Update CUDA examples to work with recent DPC++ (#12)

Ruyk · web-flow · commit 1416d9e061e5 · 2020-12-15T20:30:42.000Z
* Update CUDA examples to work with recent DPC++

* Addressing feedback from reviews
diff --git a/example-02/CMakeLists.txt b/example-02/CMakeLists.txt
@@ -29,4 +29,4 @@ target_compile_options(sycl_sgemm PUBLIC ${SYCL_FLAGS})
 target_compile_definitions(sycl_sgemm PUBLIC CUDA_NO_HALF)
 target_link_libraries(sycl_sgemm PUBLIC ${SYCL_FLAGS})

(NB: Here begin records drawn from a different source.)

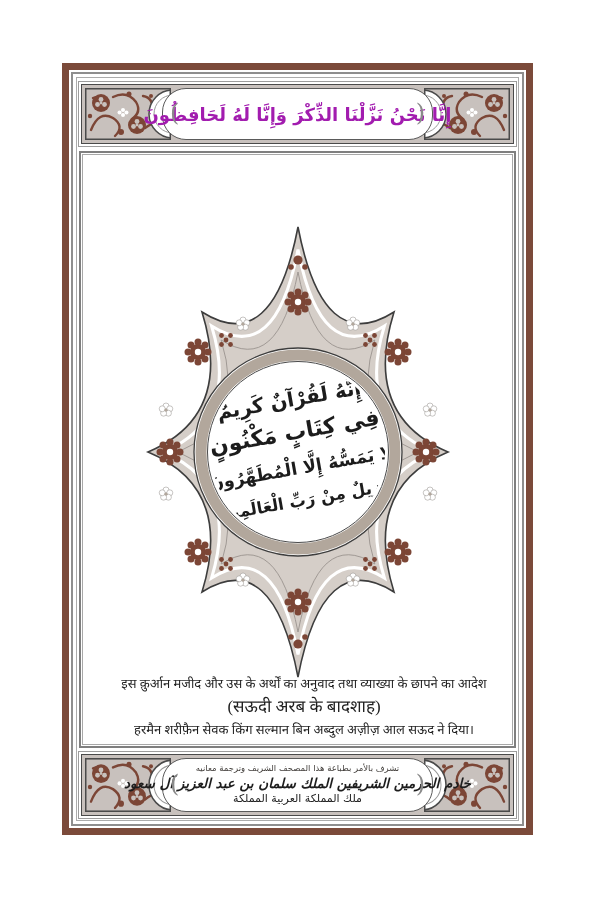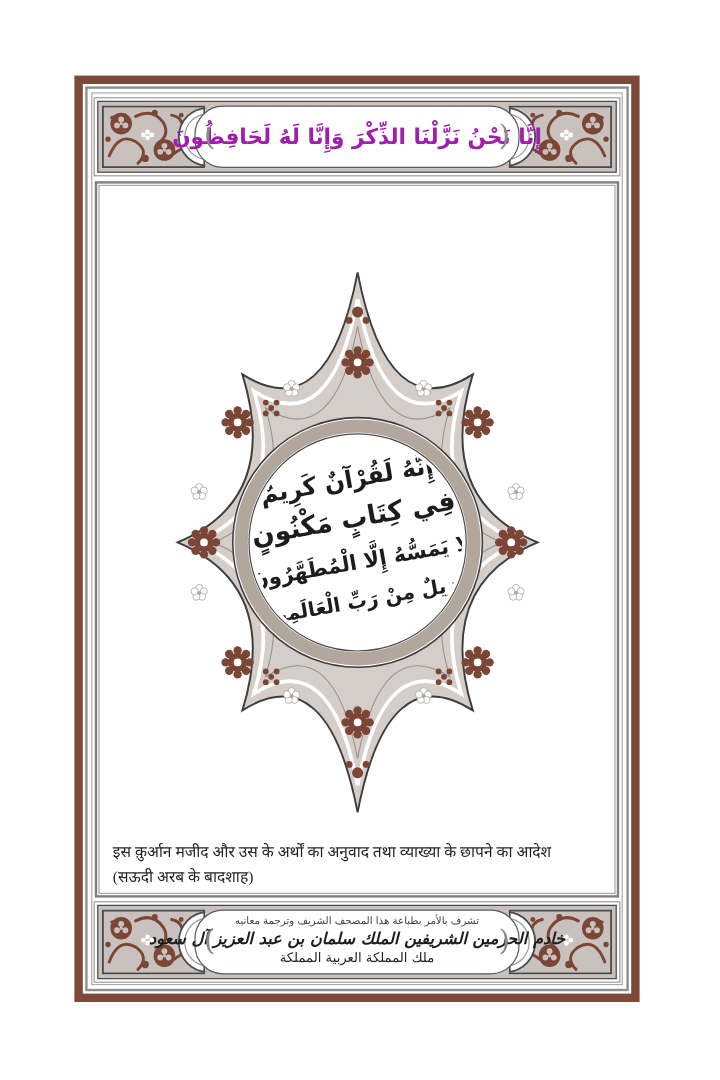--- a/index.html
+++ b/index.html
@@ -40,7 +40,7 @@
   .medallion{position:absolute;left:64px;top:73px;width:306px;height:452px;}
 
   
-  .hindi-block{position:absolute;left:13px;right:0;bottom:6px;
+  .hindi-block{position:absolute;left:13px;right:0;bottom:6px;text-align:center;
                font-family:"Liberation Serif","DejaVu Sans",serif;color:#1f1f1f;}
   .hindi-l1{font-size:13px;line-height:1.55;}
   .hindi-l2{font-size:13px;line-height:1.5;}

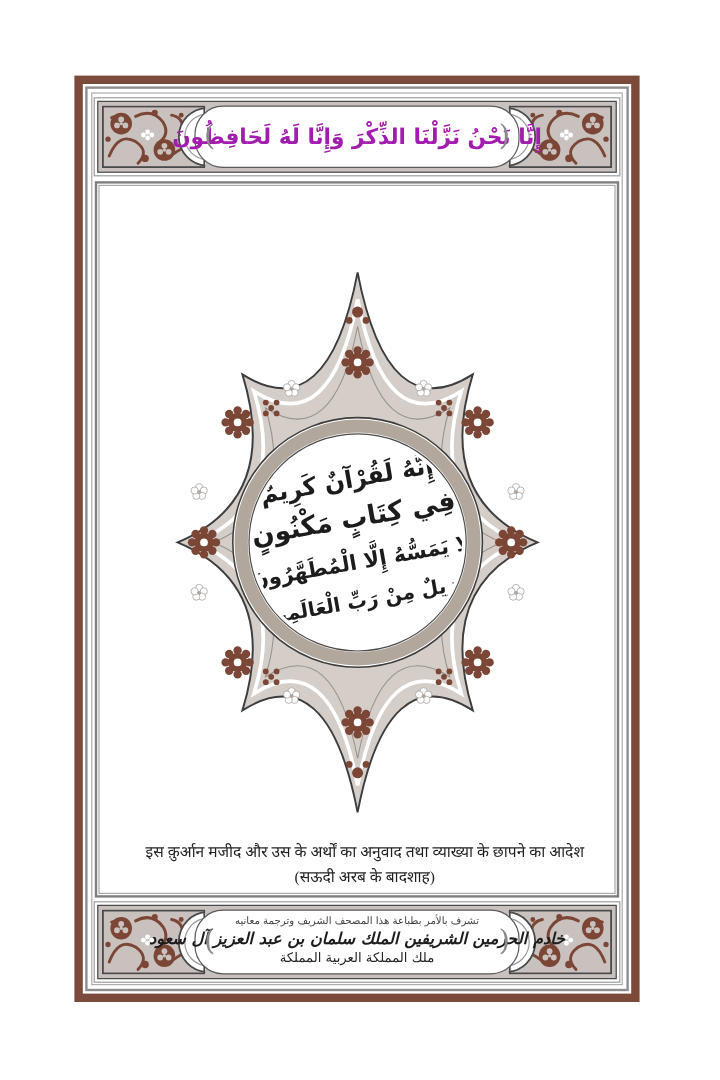--- a/index.html
+++ b/index.html
@@ -43,7 +43,7 @@
   .hindi-block{position:absolute;left:13px;right:0;bottom:6px;text-align:center;
                font-family:"Liberation Serif","DejaVu Sans",serif;color:#1f1f1f;}
   .hindi-l1{font-size:13px;line-height:1.55;}
-  .hindi-l2{font-size:13px;line-height:1.5;}
+  .hindi-l2{font-size:17px;line-height:1.5;}
   .hindi-l3{font-size:13px;line-height:1.55;}
 </style>
 </head>

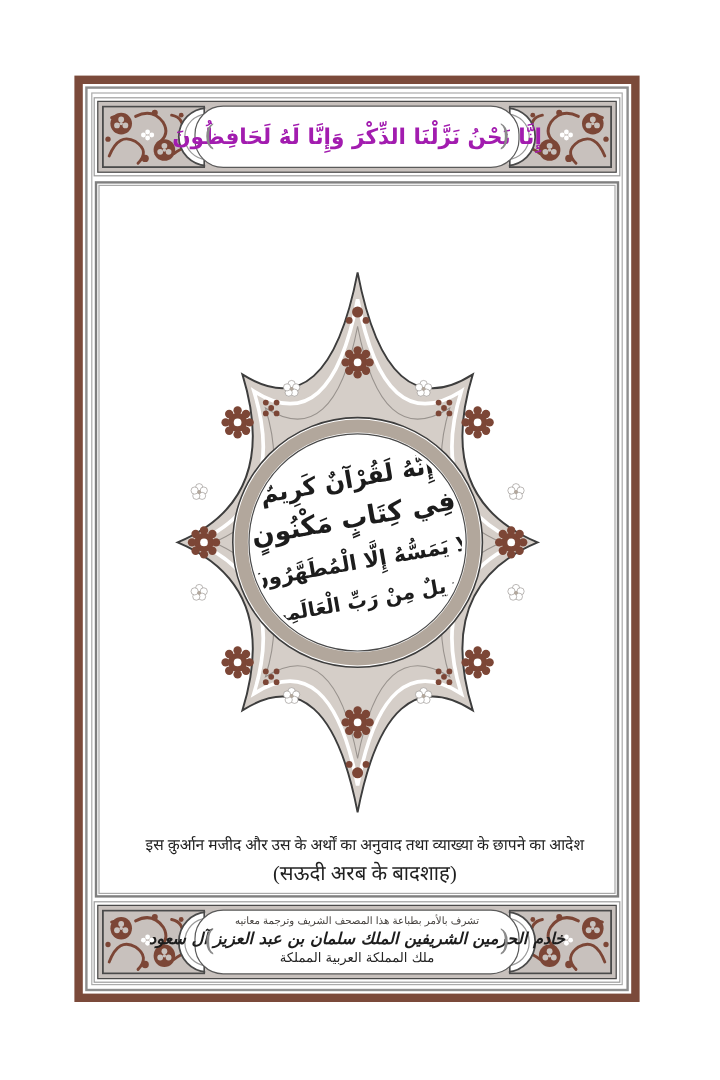--- a/index.html
+++ b/index.html
@@ -240,6 +240,7 @@
     <div class="hindi-block">
       <div class="hindi-l1">इस क़ुर्आन मजीद और उस के अर्थों का अनुवाद तथा व्याख्या के छापने का आदेश</div>
       <div class="hindi-l2">(सऊदी अरब के बादशाह)</div>
+      <div class="hindi-l3">हरमैन शरीफ़ैन सेवक किंग सल्मान बिन अब्दुल अज़ीज़ आल सऊद ने दिया।</div>
     </div>
   </div>
 

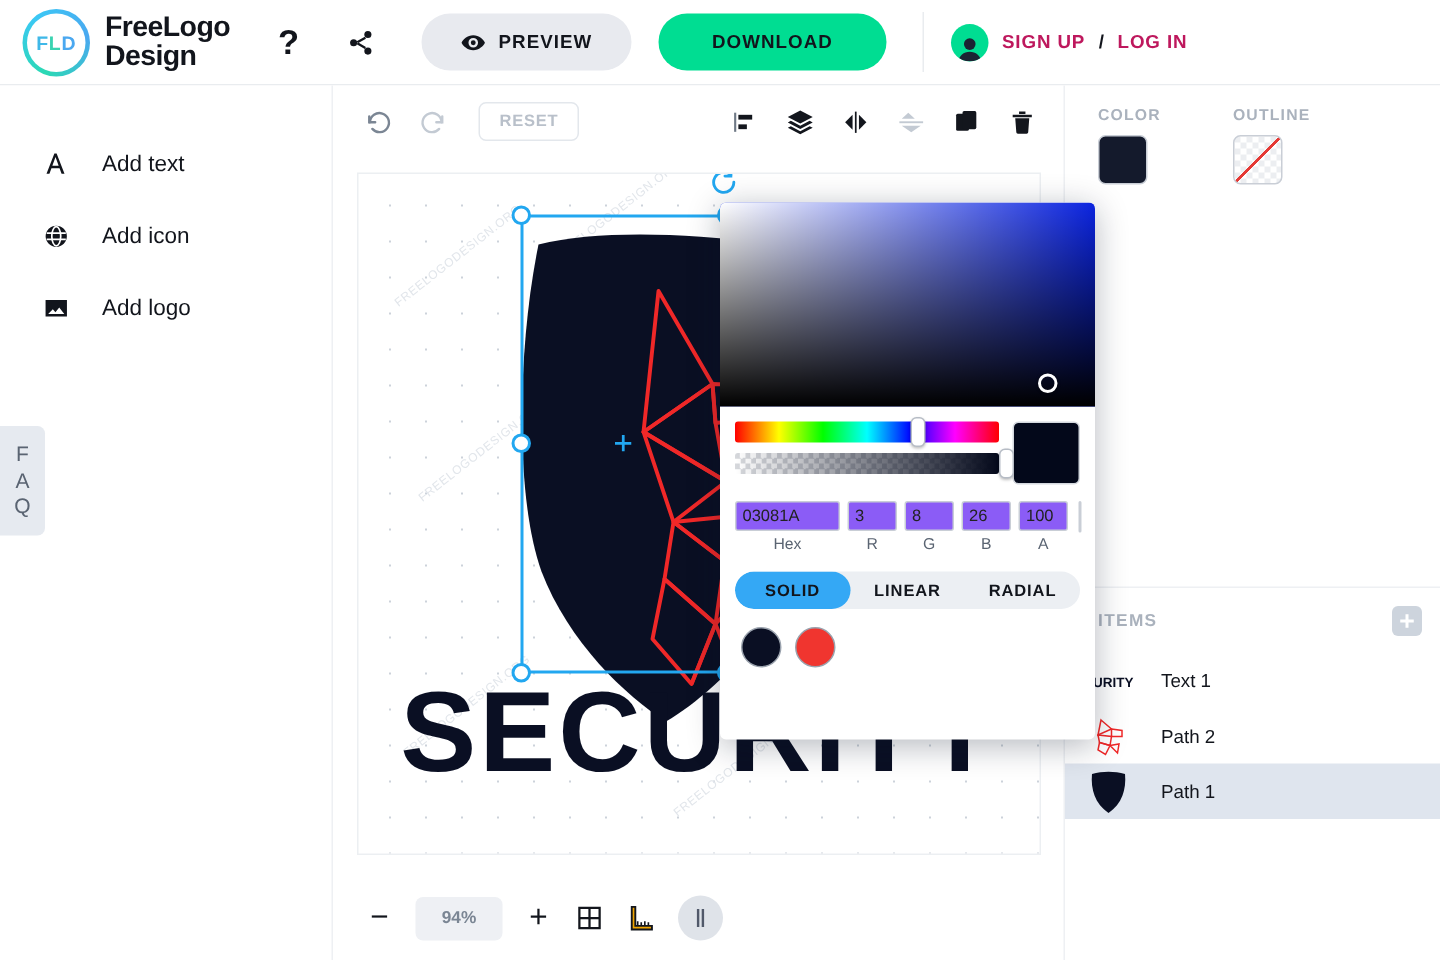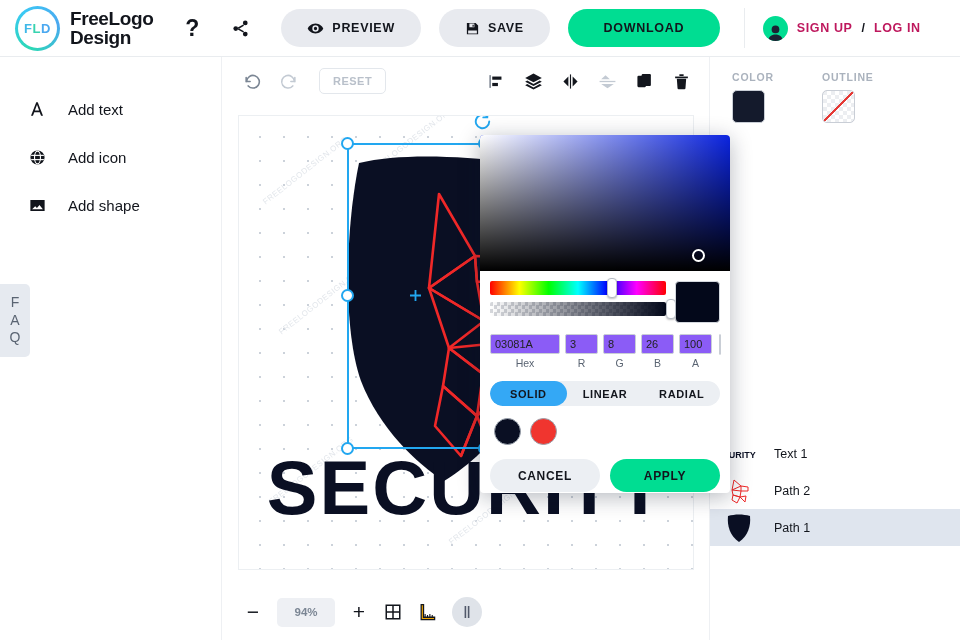--- a/index.html
+++ b/index.html
@@ -288,12 +288,6 @@
       <span>PREVIEW</span>
     </button>
 
-    <button class="pill-btn" id="save-btn">
-      <svg width="15" height="15" viewBox="0 0 24 24" fill="currentColor">
-        <path d="M3 3h14l4 4v14H3V3zm4 1v6h8V4H7zm-2 11v5h14v-5H5zm7-9h2v3h-2V6z"></path>
-      </svg>
-      <span>SAVE</span>
-    </button>
 
     <button class="pill-btn" id="download-btn">
       <span>DOWNLOAD</span>

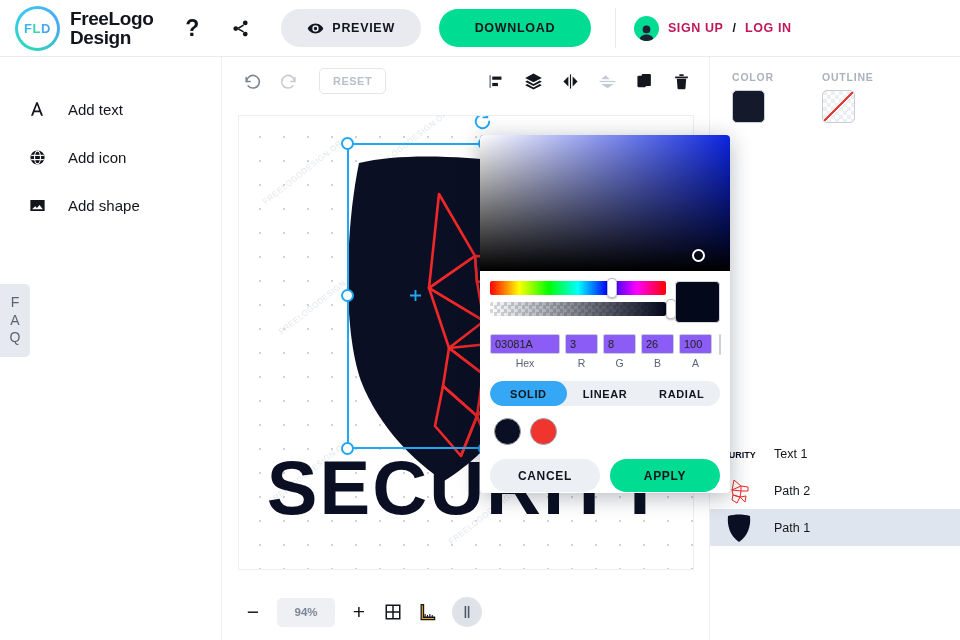--- a/index.html
+++ b/index.html
@@ -338,7 +338,7 @@
             <path d="M3 5h18v14H3V5zm2.2 11.8h13.6l-4.3-5.4-3.2 3.9-2.2-2.4-3.9 3.9zM17 9.6a1.6 1.6 0 1 1-3.2 0 1.6 1.6 0 0 1 3.2 0z"></path>
           </svg>
       </span>
-      <span class="side-label">Add shape</span>
+      <span class="side-label">Add logo</span>
     </div>
 
     <div id="faq-tab">

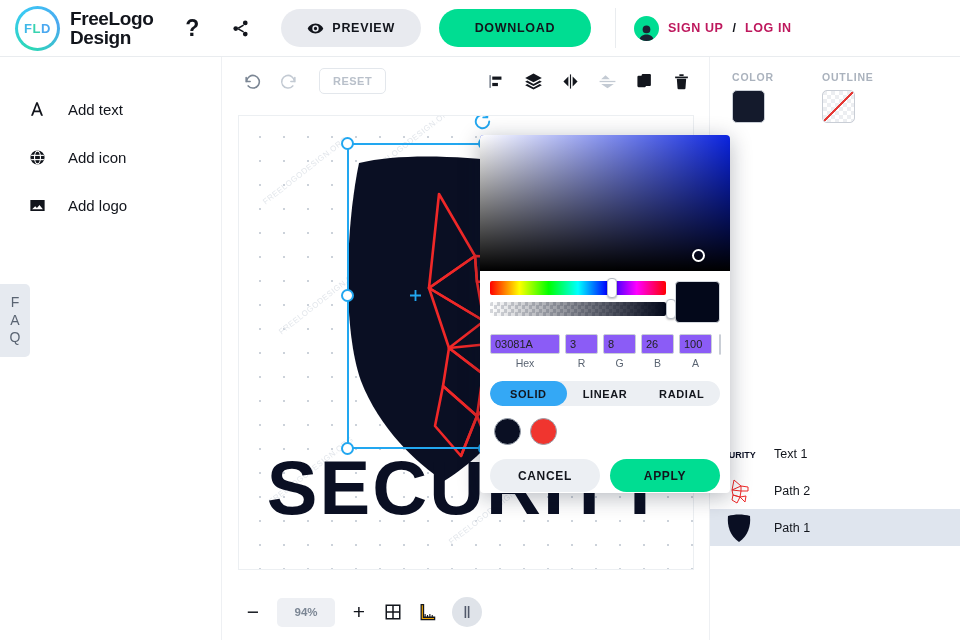--- a/index.html
+++ b/index.html
@@ -500,6 +500,14 @@
       </div>
     </div>
 
+    <div id="items-head">
+      <div id="items-title">ITEMS</div>
+      <div id="add-item-btn">
+        <svg width="12" height="12" viewBox="0 0 24 24" fill="#fff">
+          <path d="M10 3h4v7h7v4h-7v7h-4v-7H3v-4h7z"></path>
+        </svg>
+      </div>
+    </div>
 
     <div style="position:absolute;left:0;top:378px;width:250px;">
       <div class="item-row">

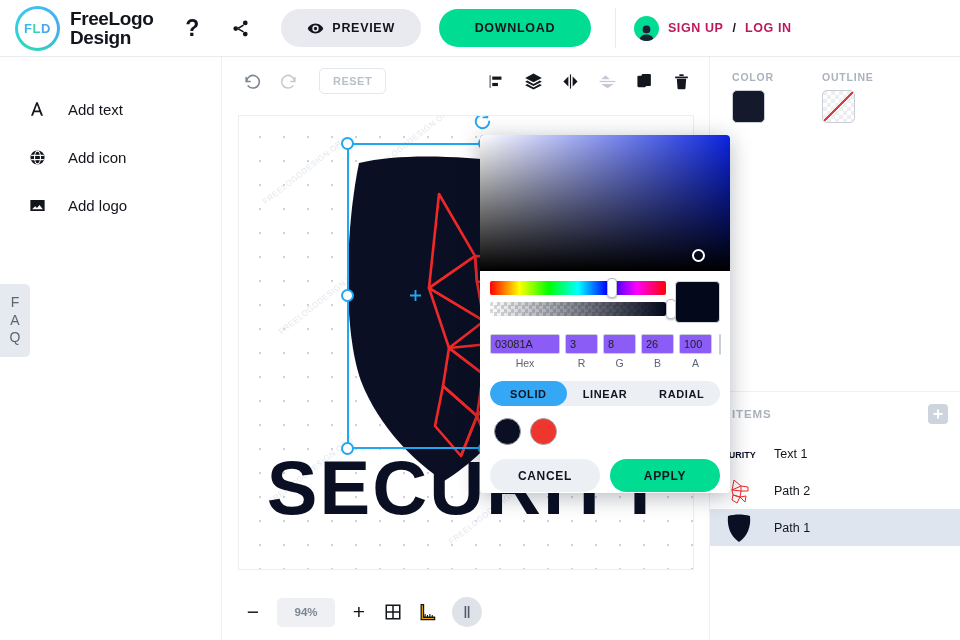--- a/index.html
+++ b/index.html
@@ -595,10 +595,6 @@
       <div class="saved-sw" id="saved-sw-1" style="background: rgb(240, 53, 47);"></div>
     </div>
 
-    <div id="picker-actions">
-      <button class="pk-btn" id="cancel-btn">CANCEL</button>
-      <button class="pk-btn" id="apply-btn">APPLY</button>
-    </div>
   </div>
 
 </div>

 target_include_directories(sycl_sgemm PUBLIC ${SYCL_INCLUDE_DIR} ${CUDA_INCLUDE_DIRS})
-target_link_libraries(sycl_sgemm PUBLIC CUDA::toolkit  CUDA::cublas)
+target_link_libraries(sycl_sgemm PUBLIC CUDA::toolkit CUDA::cuda_driver CUDA::cublas)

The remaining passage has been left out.